Every line containing "understanding" should be identified and copied from the data below.

=== Section Start ===

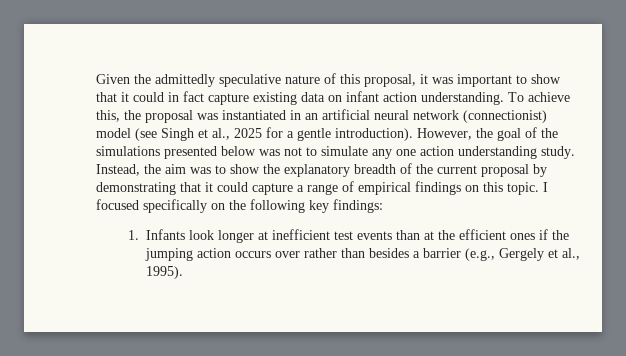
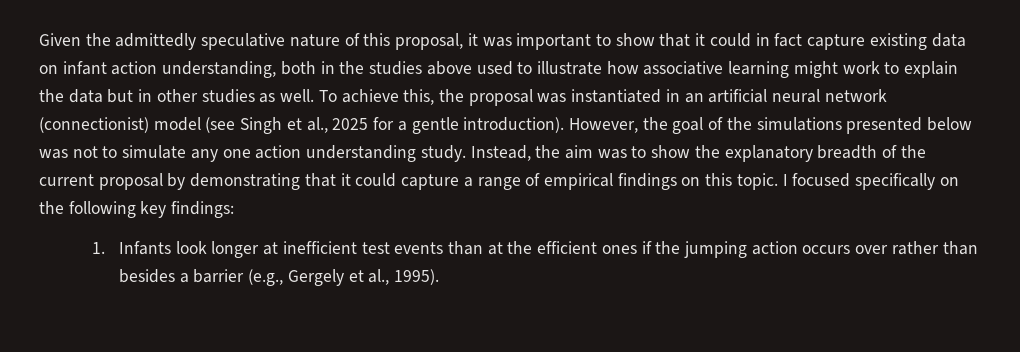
- Given the admittedly speculative nature of this proposal, it was important to show that it could in fact capture existing data on infant action understanding.
+ Given the admittedly speculative nature of this proposal, it was important to show that it could in fact capture existing data on infant action understanding, both in the studies above used to illustrate how associative learning might work to explain the data but in other studies as well.

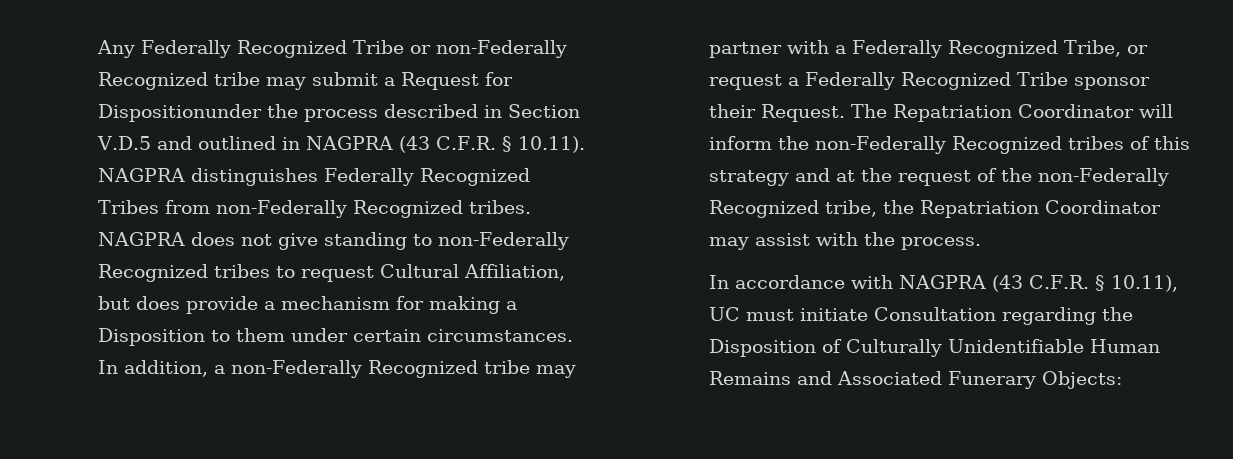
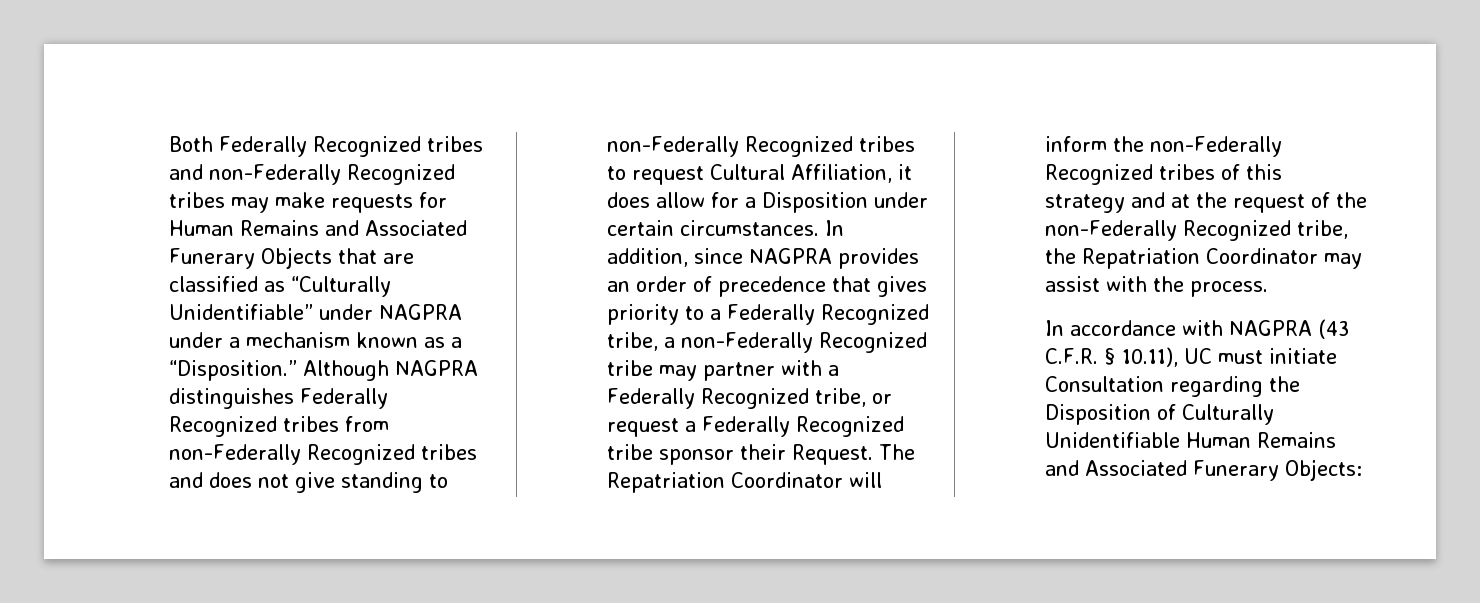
- Any Federally Recognized Tribe or non-Federally Recognized tribe may submit a Request for Dispositionunder the process described in Section V.D.5 and outlined in NAGPRA (43 C.F.R. § 10.11). NAGPRA distinguishes Federally Recognized Tribes from non-Federally Recognized tribes. NAGPRA does not give standing to non-Federally Recognized tribes to request Cultural Affiliation, but does provide a mechanism for making a Disposition to them under certain circumstances.
+ Both Federally Recognized tribes and non-Federally Recognized tribes may make requests for Human Remains and Associated Funerary Objects that are classified as “Culturally Unidentifiable” under NAGPRA under a mechanism known as a “Disposition.” Although NAGPRA distinguishes Federally Recognized tribes from non-Federally Recognized tribes and does not give standing to non-Federally Recognized tribes to request Cultural Affiliation, it does allow for a Disposition under certain circumstances.
- In addition, a non-Federally Recognized tribe may partner with a Federally Recognized Tribe, or request a Federally Recognized Tribe sponsor their Request.
+ In addition, since NAGPRA provides an order of precedence that gives priority to a Federally Recognized tribe, a non-Federally Recognized tribe may partner with a Federally Recognized tribe, or request a Federally Recognized tribe sponsor their Request.

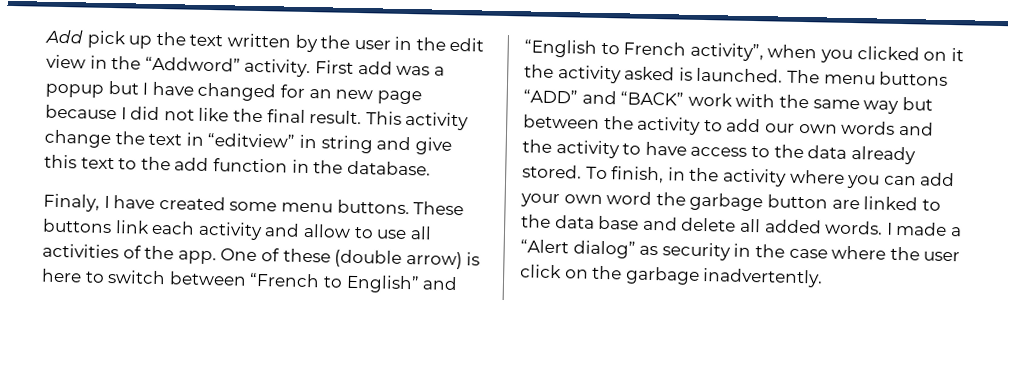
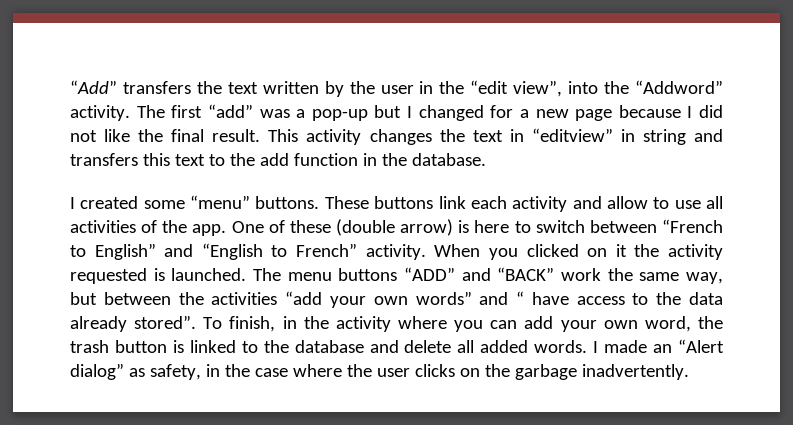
- Add pick up the text written by the user in the edit view in the “Addword” activity. First add was a popup but I have changed for an new page because I did not like the final result.
+ “Add” transfers the text written by the user in the “edit view”, into the “Addword” activity. The first “add” was a pop-up but I changed for a new page because I did not like the final result.
- This activity change the text in “editview” in string and give this text to the add function in the database.
+ This activity changes the text in “editview” in string and transfers this text to the add function in the database.
- Finaly, I have created some menu buttons.
+ I created some “menu” buttons.
- One of these (double arrow) is here to switch between “French to English” and “English to French activity”, when you clicked on it the activity asked is launched.
+ One of these (double arrow) is here to switch between “French to English” and “English to French” activity. When you clicked on it the activity requested is launched.
- The menu buttons “ADD” and “BACK” work with the same way but between the activity to add our own words and the activity to have access to the data already stored.
+ The menu buttons “ADD” and “BACK” work the same way, but between the activities “add your own words” and “ have access to the data already stored”.
- To finish, in the activity where you can add your own word the garbage button are linked to the data base and delete all added words.
+ To finish, in the activity where you can add your own word, the trash button is linked to the database and delete all added words.
- I made a “Alert dialog” as security in the case where the user click on the garbage inadvertently.
+ I made an “Alert dialog” as safety, in the case where the user clicks on the garbage inadvertently.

=== Section End ===

Answer to this problem =>
- Given the admittedly speculative nature of this proposal, it was important to show that it could in fact capture existing data on infant action understanding.
+ Given the admittedly speculative nature of this proposal, it was important to show that it could in fact capture existing data on infant action understanding, both in the studies above used to illustrate how associative learning might work to explain the data but in other studies as well.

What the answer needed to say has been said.